#### YOUR INSTRUCTIONS:
Every line below that contains "normal" is to be copied.

#### DATA FOR THE TASK:

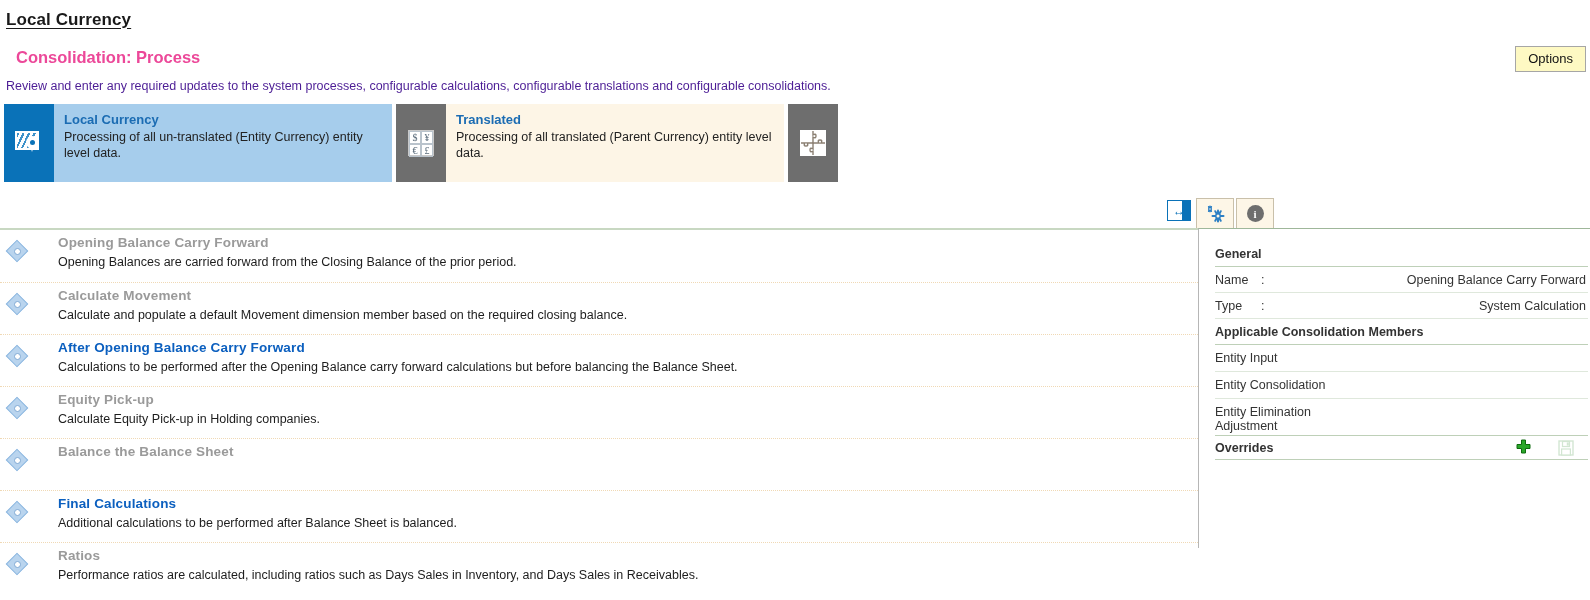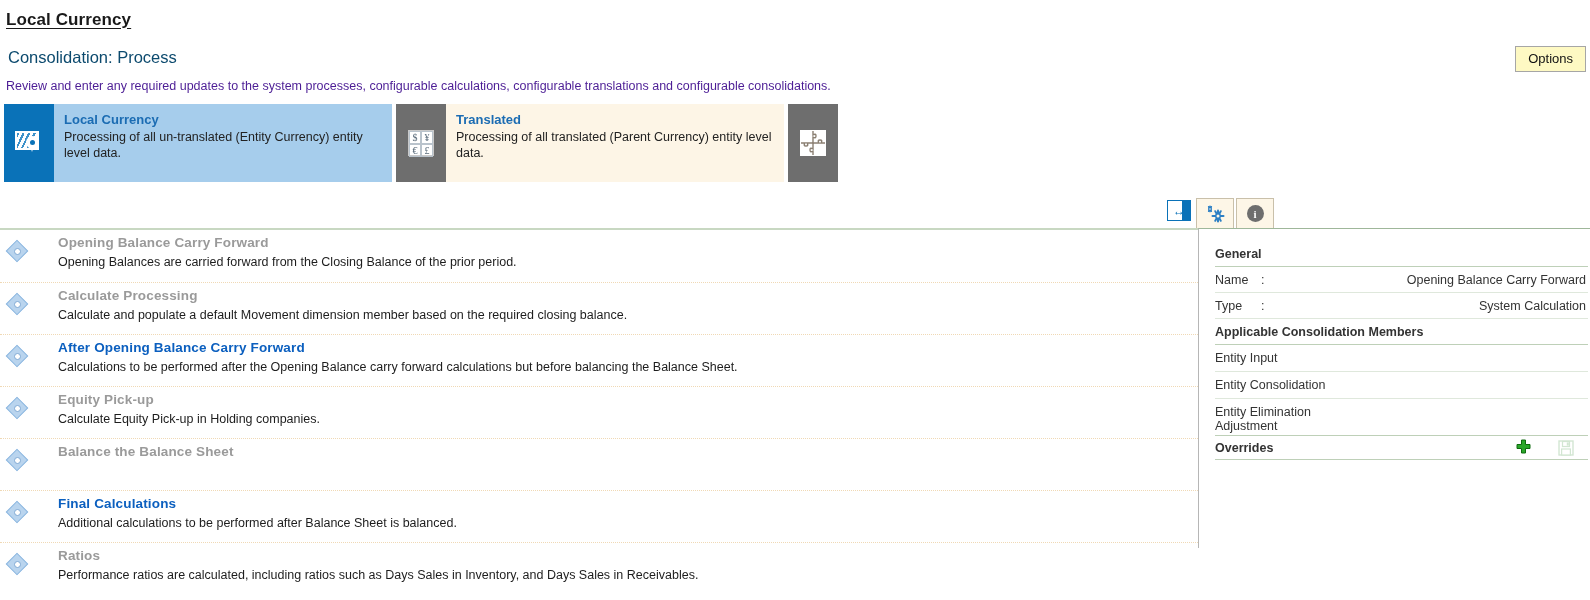--- a/index.html
+++ b/index.html
@@ -20,8 +20,8 @@
     letter-spacing: .1px;
   }
   .page-title {
-    position: absolute; left: 8px; top: 48px;
-    font-size: 16.5px; font-weight: normal; color: #0c4a6e;
+    position: absolute; left: 16px; top: 48px;
+    font-size: 16.5px; font-weight: bold; color: #ec4899;
   }
   .page-desc {
     position: absolute; left: 6px; top: 79px;

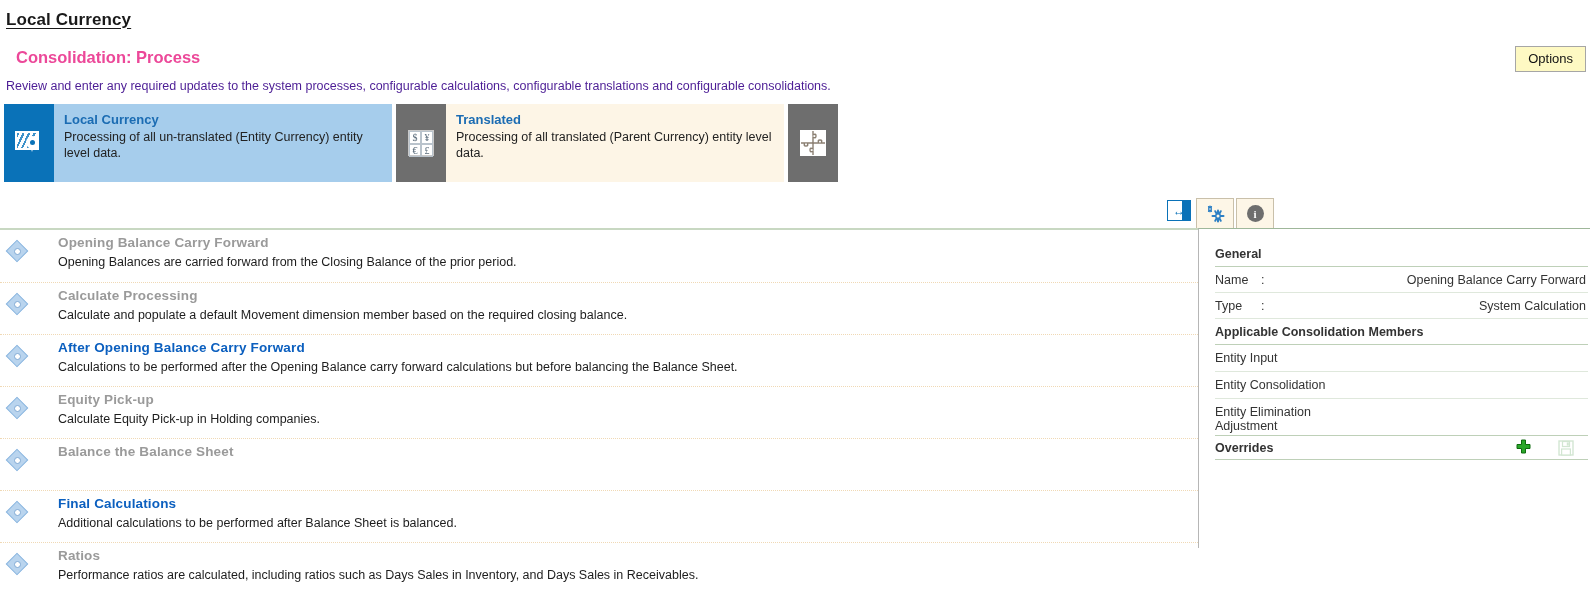--- a/index.html
+++ b/index.html
@@ -287,7 +287,7 @@
             <div class="inner"></div>
           </div>
       </div>
-      <div class="r-title">Calculate Processing</div>
+      <div class="r-title">Calculate Movement</div>
       <div class="r-desc">Calculate and populate a default Movement dimension member based on the required closing balance.</div>
     </div>
 

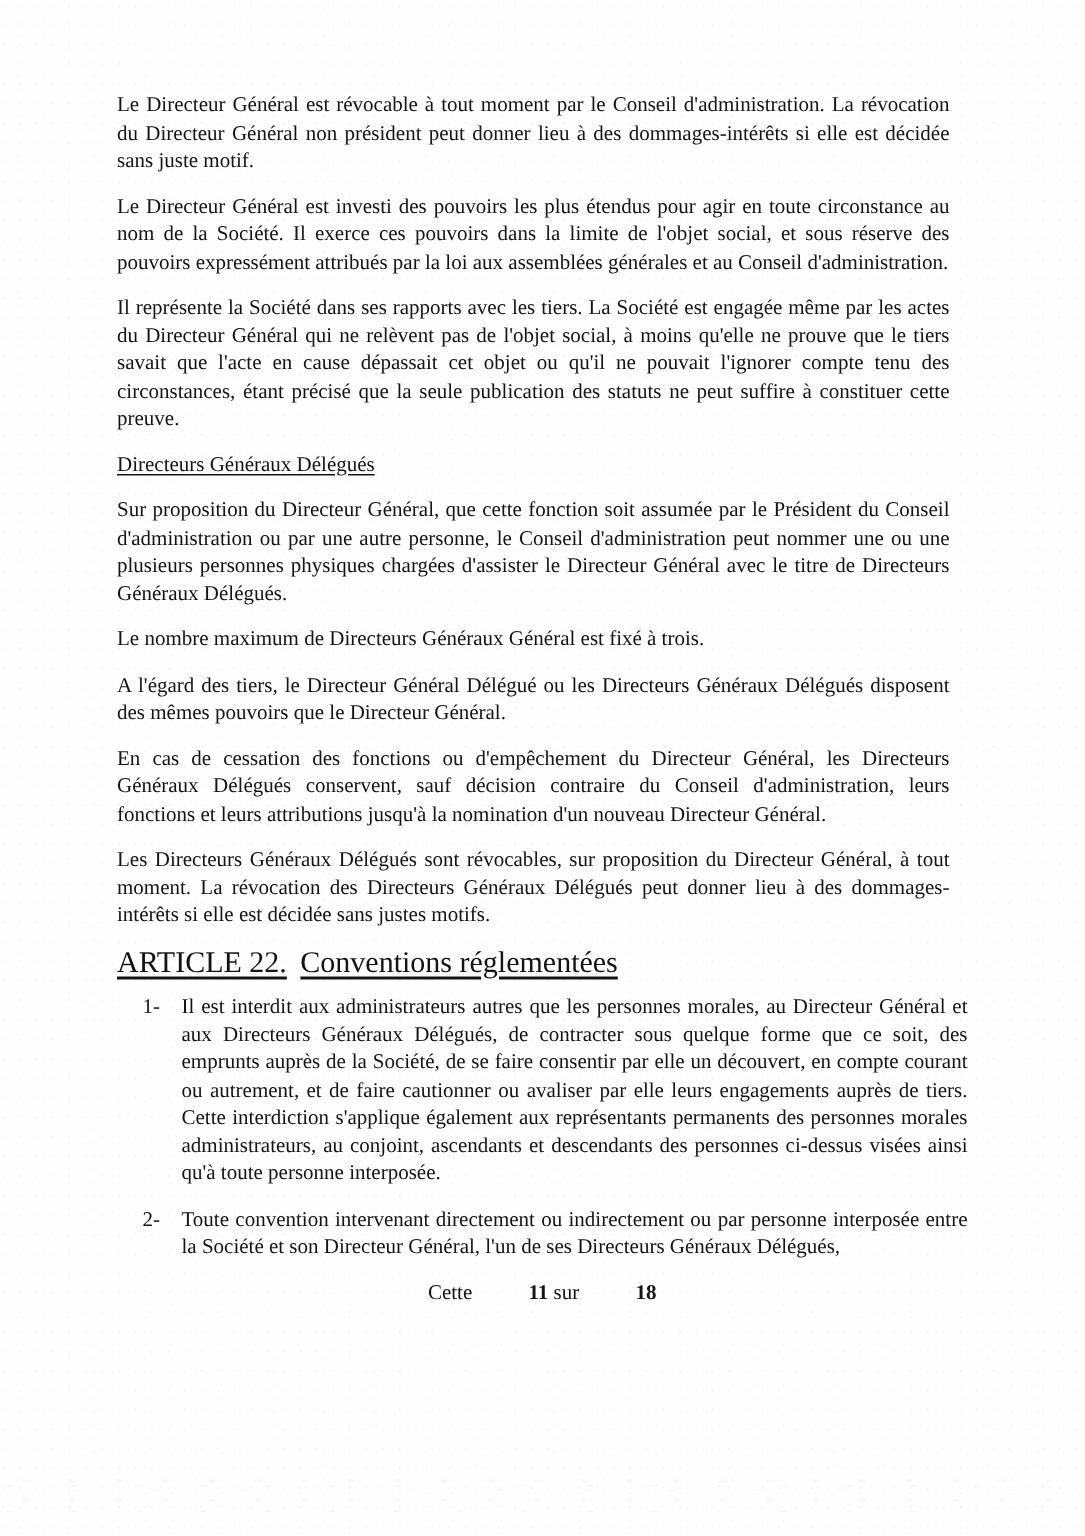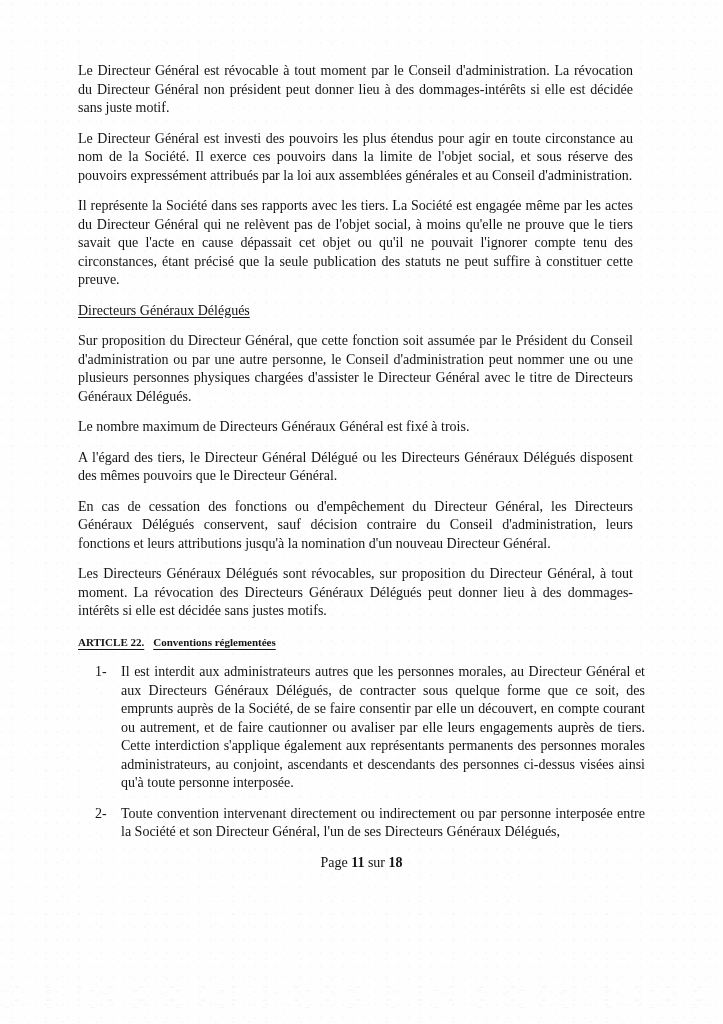--- a/index.html
+++ b/index.html
@@ -61,8 +61,8 @@
   }
   .article-head {
     margin: 0 0 12px 0;
-    font-size: 11px;
-    font-weight: bold;
+    font-size: 20px;
+    font-weight: normal;
   }
   .article-head .art-num,
   .article-head .art-title {

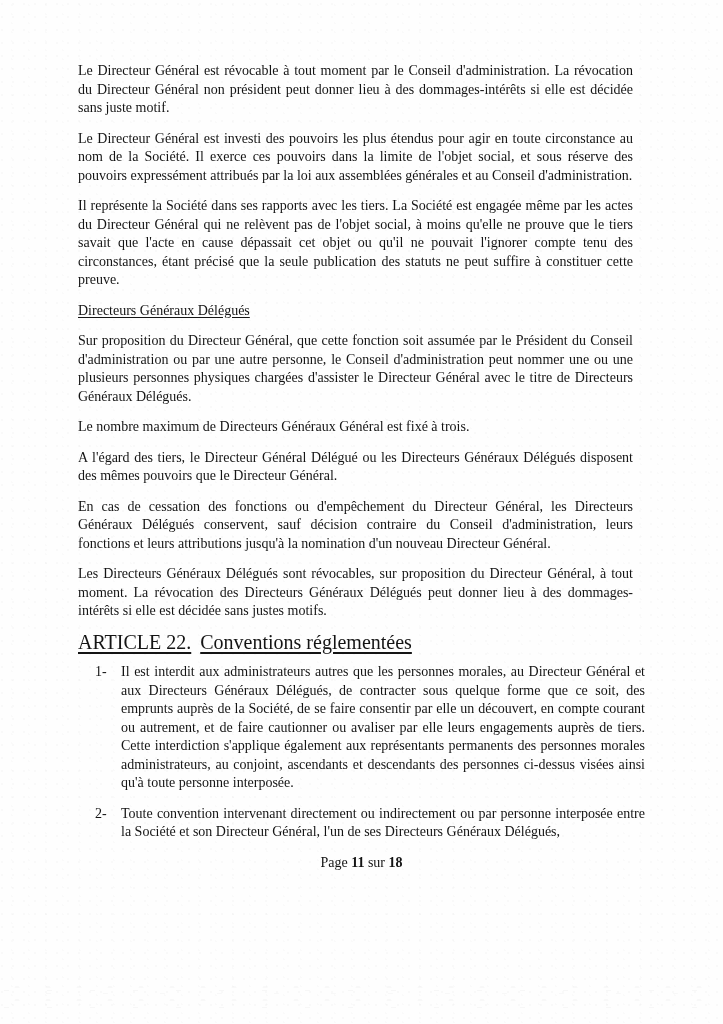--- a/index.html
+++ b/index.html
@@ -135,7 +135,7 @@
   </div>
 
   <div class="footer">
-    <span>Page</span>
+    <span>Cette</span>
     <span class="num">11</span>
     <span>sur</span>
     <span class="num">18</span>

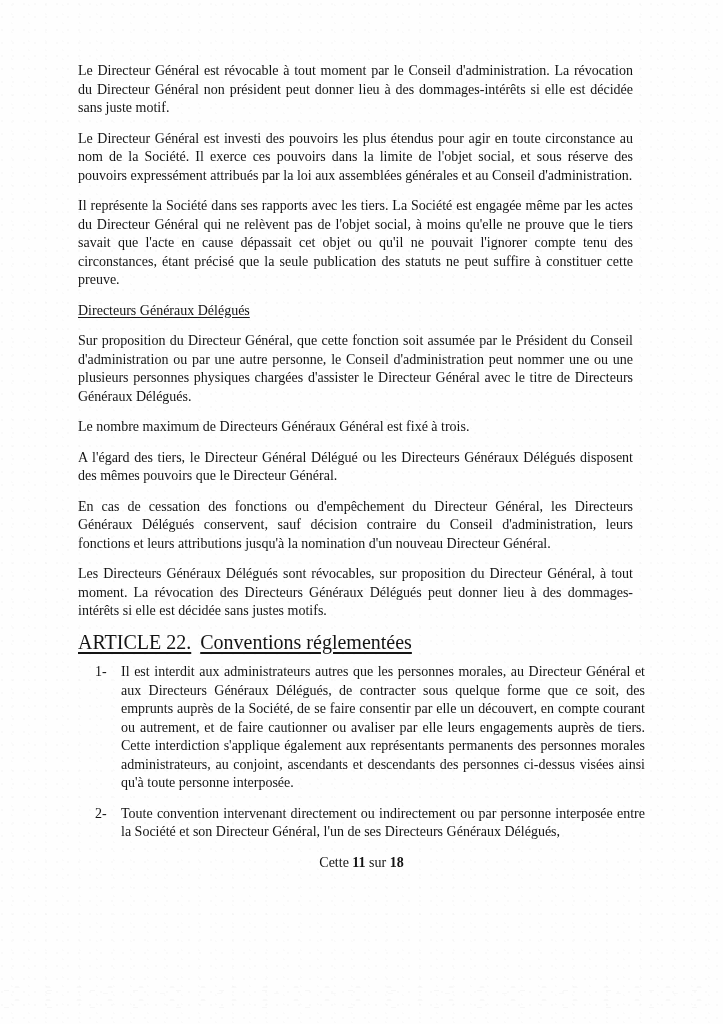--- a/index.html
+++ b/index.html
@@ -91,6 +91,7 @@
   }
   .footer .num {
     font-weight: bold;
+    margin-left: 34px;
   }
 </style>
 </head>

#### ANSWER TO THIS PROBLEM:
-    font-size: 16.5px; font-weight: normal; color: #0c4a6e;
+    font-weight: normal;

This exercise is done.